Radical Ritual by Neil Shister

Radical Ritual by Neil Shister

Author:Neil Shister
Language: eng
Format: epub
ISBN: 9781640092204
Publisher: Counterpoint
Published: 2019-05-13T16:00:00+00:00


III

BURNING MAN’S UTOPIAN VISION

7

Art as a Trojan Horse

Burning Man is art that is generated by a way of life and seeks to reclaim the realms of politics, nature, ritual and myth for the sake of art. This is art with a utopian agenda.

LARRY HARVEY

At its outset, Burning Man was not about the art. In its present iteration, nothing is more important.

Playa art is the universal touchstone everybody relates to, the feature that legitimates the event to skeptics. Indeed, it is not wholly mad to suggest that as Florence was to the Renaissance, Black Rock City is to a twenty-first-century cultural movement yet to be named, with art at its core. The tail has come to wag the dog.

This emphasis on art, however, arose as a political tactic. An exercise in disinformation. After the first few years in the desert, Larry Harvey started telling anybody who would listen that Burning Man was an arts festival even though he hadn’t previously considered it such. This was a ploy, unadulterated spin. His intent was to confuse the authorities, who absolutely loathed this annual gathering, which they likened to devil worship. Harvey’s strategy was to change the narrative by rebranding the event.
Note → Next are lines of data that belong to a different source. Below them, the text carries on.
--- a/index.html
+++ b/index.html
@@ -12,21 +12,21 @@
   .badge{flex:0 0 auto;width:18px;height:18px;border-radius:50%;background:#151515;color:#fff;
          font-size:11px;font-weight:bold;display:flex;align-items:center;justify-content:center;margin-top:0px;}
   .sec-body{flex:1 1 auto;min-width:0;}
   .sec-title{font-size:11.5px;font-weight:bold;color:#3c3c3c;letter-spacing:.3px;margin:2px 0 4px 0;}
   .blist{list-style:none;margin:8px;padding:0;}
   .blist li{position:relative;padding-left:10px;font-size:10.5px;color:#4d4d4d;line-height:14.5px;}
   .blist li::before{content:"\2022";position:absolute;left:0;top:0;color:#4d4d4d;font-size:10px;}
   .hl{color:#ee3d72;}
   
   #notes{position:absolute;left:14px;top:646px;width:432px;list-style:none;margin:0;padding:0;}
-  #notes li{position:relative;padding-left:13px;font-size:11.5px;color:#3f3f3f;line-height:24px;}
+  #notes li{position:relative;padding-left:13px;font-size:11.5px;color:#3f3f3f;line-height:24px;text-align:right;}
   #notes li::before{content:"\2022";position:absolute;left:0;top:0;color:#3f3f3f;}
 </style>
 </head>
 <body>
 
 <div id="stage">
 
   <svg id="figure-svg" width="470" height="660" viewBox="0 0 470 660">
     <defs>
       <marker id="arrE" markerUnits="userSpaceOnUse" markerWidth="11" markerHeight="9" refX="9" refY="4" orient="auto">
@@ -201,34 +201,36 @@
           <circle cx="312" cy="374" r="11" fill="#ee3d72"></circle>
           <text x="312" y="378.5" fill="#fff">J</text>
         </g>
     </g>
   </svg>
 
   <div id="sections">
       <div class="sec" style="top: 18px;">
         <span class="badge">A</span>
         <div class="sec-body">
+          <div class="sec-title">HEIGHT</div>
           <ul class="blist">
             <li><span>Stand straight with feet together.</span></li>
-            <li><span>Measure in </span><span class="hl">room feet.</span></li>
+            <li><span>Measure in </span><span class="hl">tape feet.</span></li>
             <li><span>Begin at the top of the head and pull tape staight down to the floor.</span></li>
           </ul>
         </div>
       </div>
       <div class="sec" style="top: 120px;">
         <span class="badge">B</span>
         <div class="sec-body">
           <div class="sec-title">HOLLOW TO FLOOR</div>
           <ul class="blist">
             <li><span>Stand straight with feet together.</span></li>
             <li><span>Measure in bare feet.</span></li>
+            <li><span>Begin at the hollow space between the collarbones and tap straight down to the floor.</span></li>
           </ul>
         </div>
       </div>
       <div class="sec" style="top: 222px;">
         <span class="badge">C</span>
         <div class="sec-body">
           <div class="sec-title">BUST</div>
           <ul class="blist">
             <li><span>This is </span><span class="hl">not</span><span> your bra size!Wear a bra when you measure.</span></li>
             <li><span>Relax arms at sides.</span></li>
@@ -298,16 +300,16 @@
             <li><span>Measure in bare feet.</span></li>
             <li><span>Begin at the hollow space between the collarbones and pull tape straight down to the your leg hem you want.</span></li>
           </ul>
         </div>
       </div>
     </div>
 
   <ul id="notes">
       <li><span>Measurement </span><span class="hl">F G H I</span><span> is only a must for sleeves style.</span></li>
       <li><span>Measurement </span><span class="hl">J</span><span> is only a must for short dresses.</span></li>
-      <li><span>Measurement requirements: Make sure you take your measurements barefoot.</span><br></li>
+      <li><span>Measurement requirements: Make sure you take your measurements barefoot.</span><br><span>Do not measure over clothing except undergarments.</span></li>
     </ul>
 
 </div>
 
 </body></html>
“Sure,” one can hear him saying, agreeing with the Bureau of Land Management and local government officials that Black Rock City was a whack show. “Damn right! It would drive anybody crazy. Sometimes, it drives me crazy. But the thing is, these are artists! As you and I both know, they’re not normal people. They’re nuts by definition.” That was Harvey’s line. He wedged a membrane of redemption into Burning Man that the authorities, and later the media, grudgingly conceded. The Feds backed off a bit. Reporters found a more favorable story line. Tactical brilliance!
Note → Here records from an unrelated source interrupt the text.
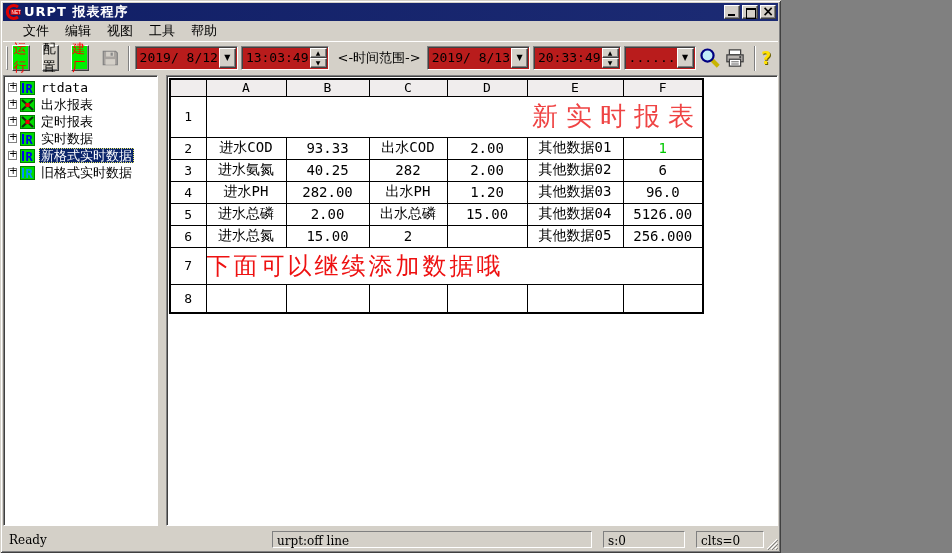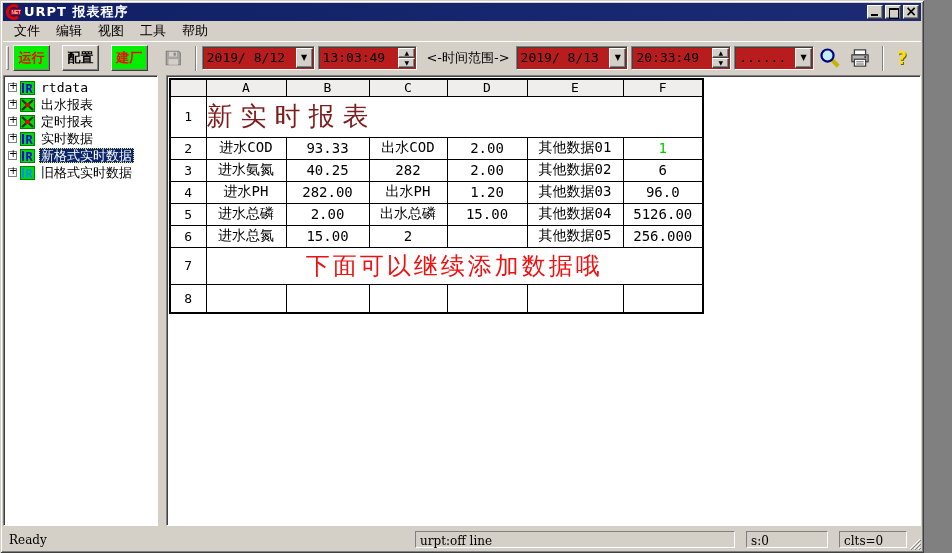--- a/index.html
+++ b/index.html
@@ -1,21 +1,21 @@
 <!DOCTYPE html>
 <html><head>
 <meta charset="utf-8">
 <style>
   * { margin:0; padding:0; box-sizing:border-box; }
   html,body { width:952px; height:553px; }
   body { font-family:"DejaVu Sans", sans-serif; font-size:13px; background:#808080; }
 
   
   .window {
-    width:924px; height:553px; background:#d4d0c8; position:relative;
+    width:781px; height:553px; background:#d4d0c8; position:relative;
     padding:3px;
     box-shadow: inset 1px 1px 0 #d4d0c8, inset -1px -1px 0 #404040,
                 inset 2px 2px 0 #ffffff, inset -2px -2px 0 #808080;
     display:flex; flex-direction:column;
   }
 
   
   .titlebar {
     height:18px; background:linear-gradient(90deg,#111f66,#1c2b74);
     display:flex; align-items:center; padding:0 2px; flex:0 0 auto;
@@ -29,32 +29,32 @@
     border:1px solid; border-color:#ffffff #404040 #404040 #ffffff;
     box-shadow: inset -1px -1px 0 #808080;
   }
   .win-btn-min::before { content:""; position:absolute; left:3px; bottom:2px; width:7px; height:2px; background:#000; }
   .win-btn-max::before { content:""; position:absolute; left:3px; top:2px; width:8px; height:8px;
     border:1px solid #000; border-top-width:2px; }
   .win-btn-close::before { content:"×"; position:absolute; left:0; top:-3px; width:14px; text-align:center;
     font-size:14px; font-weight:bold; color:#000; }
 
   
-  .menubar { height:20px; display:flex; align-items:center; padding-left:3px; flex:0 0 auto; }
+  .menubar { height:20px; display:flex; align-items:center; padding-left:12px; flex:0 0 auto; }
   .menu-item { padding:1px 8px; font-size:13px; color:#000; }
 
   
   .toolbar {
     height:33px; display:flex; align-items:center; padding:0 2px; flex:0 0 auto;
     border-top:1px solid #ffffff;
   }
   .tb-grip { width:3px; height:24px; margin:0 4px 0 1px;
     border:1px solid; border-color:#ffffff #808080 #808080 #ffffff; }
   .tb-btn {
-    width:37px; height:26px; margin-right:12px; font-size:13px; font-weight:bold;
+    width:37px; height:26px; margin-right:12px; font-size:13px; font-weight:normal;
     display:flex; align-items:center; justify-content:center;
     background:#d4d0c8;
     border:1px solid; border-color:#ffffff #404040 #404040 #ffffff;
     box-shadow: inset -1px -1px 0 #808080;
     cursor:default;
   }
   .tb-btn.green { background:#00f000; color:#ff0000; }
   .tb-iconbtn { width:26px; height:24px; display:flex; align-items:center; justify-content:center; margin-right:4px; }
   .tb-sep { width:2px; height:25px; margin:0 5px;
     border-left:1px solid #808080; border-right:1px solid #ffffff; }
@@ -111,22 +111,22 @@
   .report-table td, .report-table th { border:1px solid #000; overflow:hidden; white-space:nowrap;
     font-family:"DejaVu Sans Mono","DejaVu Sans",monospace; font-weight:normal; }
   .report-table th { background:#f0eded; font-size:13px; height:17px; }
   .corner-cell { background:#fcfafa; }
   .rownum { text-align:center; font-size:13px; }
   .cell { text-align:center; font-size:14px; }
   .row-title { height:41px; }
   .row-data { height:22px; }
   .row-note { height:37px; }
   .row-empty { height:29px; }
-  .report-title { color:#7f1d1d; font-size:26px; font-weight:bold; text-align:left; letter-spacing:8px; }
-  .report-note { color:#ee1111; font-size:24px; font-weight:bold; text-align:center; letter-spacing:3px; }
+  .report-title { color:#ef4444; font-size:26px; font-weight:bold; text-align:right; letter-spacing:8px; }
+  .report-note { color:#ee1111; font-size:24px; font-weight:bold; text-align:left; letter-spacing:3px; }
   .val-green { color:#00c800; }
 
   
   .statusbar { height:22px; flex:0 0 auto; display:flex; align-items:center; padding:0 14px 0 2px; margin-top:2px;
     font-family:"DejaVu Serif", serif; font-size:12px; }
   .sb-ready { flex:1 1 auto; padding:2px 4px 0; }
   .sb-panel { height:17px; padding:2px 4px 0; margin-left:11px;
     border:1px solid; border-color:#808080 #ffffff #ffffff #808080; }
   .sb-conn { width:320px; }
   .sb-s { width:82px; }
The thing was, propaganda to the contrary, very few Burners at the time thought of themselves as artists. There was costuming and prank performance, dressed-up dummies and assorted ironic objets d’art like a car flattened by the 1989 San Francisco earthquake. Stuff that, maybe if you stretched the point, might pass for Dada. Nobody, though, was coming out to the playa to do Art, capital A.

How things changed over the course of several decades!
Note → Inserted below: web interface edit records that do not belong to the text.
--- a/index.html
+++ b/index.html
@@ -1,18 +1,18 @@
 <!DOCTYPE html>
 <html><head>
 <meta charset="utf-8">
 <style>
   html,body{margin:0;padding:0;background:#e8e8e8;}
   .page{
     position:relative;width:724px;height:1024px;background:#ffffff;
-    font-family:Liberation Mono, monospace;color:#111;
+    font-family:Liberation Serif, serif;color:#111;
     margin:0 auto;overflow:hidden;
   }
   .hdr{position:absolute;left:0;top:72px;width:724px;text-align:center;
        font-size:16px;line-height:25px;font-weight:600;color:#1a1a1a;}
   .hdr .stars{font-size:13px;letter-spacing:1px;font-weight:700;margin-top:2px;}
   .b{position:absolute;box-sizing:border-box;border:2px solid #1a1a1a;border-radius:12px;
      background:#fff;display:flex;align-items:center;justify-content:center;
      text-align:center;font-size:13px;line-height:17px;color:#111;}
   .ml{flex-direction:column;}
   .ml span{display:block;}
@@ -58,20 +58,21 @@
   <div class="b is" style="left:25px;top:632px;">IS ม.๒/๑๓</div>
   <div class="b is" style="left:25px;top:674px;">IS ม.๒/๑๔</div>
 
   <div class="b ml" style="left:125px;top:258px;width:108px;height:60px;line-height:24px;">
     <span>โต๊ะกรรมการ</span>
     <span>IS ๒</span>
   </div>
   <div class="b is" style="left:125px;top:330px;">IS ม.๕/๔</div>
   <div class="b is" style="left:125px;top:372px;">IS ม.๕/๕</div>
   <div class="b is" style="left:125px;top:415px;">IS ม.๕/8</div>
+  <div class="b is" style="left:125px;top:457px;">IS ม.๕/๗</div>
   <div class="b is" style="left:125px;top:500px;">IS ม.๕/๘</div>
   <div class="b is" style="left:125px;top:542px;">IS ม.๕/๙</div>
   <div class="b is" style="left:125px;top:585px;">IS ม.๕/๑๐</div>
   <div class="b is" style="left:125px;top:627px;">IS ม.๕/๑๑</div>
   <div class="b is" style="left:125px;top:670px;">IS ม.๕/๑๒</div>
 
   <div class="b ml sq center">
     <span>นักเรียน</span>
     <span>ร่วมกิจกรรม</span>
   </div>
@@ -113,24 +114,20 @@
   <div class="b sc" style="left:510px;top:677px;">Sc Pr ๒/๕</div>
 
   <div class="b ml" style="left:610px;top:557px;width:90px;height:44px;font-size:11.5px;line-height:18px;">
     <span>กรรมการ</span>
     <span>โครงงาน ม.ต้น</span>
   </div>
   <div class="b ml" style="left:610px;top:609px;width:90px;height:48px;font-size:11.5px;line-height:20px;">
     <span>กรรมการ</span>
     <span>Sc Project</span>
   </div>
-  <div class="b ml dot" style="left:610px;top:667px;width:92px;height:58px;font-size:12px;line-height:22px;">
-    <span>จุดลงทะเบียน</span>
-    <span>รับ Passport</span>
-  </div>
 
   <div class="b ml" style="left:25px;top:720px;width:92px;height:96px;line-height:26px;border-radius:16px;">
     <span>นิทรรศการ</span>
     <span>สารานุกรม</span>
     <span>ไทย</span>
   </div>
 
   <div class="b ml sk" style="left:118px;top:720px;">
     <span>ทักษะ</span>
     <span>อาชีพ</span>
The Project now budgets more than one million dollars annually to support art projects in various venues and iterations. Grants are made for work not even destined for Black Rock City. Patrons buy Burner art, municipalities commission it, real estate developers install it as the centerpiece to developments. “Burning Man is used as an adjective among art directors,” reports a big-time set designer. “They’ll say, ‘Can you make it a little more Burning Man-ish.’” No less a custodian of American taste than the Smithsonian has weighed in, devoting the entire Renwick Gallery to “No Spectators: The Art of Burning Man” in 2018.

With the sky literally the limit, artists have seized the challenge to go bigger and bolder. Marco Cochrane, arguably Burning Man’s Michelangelo, was blown away the first time he saw the size of the stage he could sculpt upon.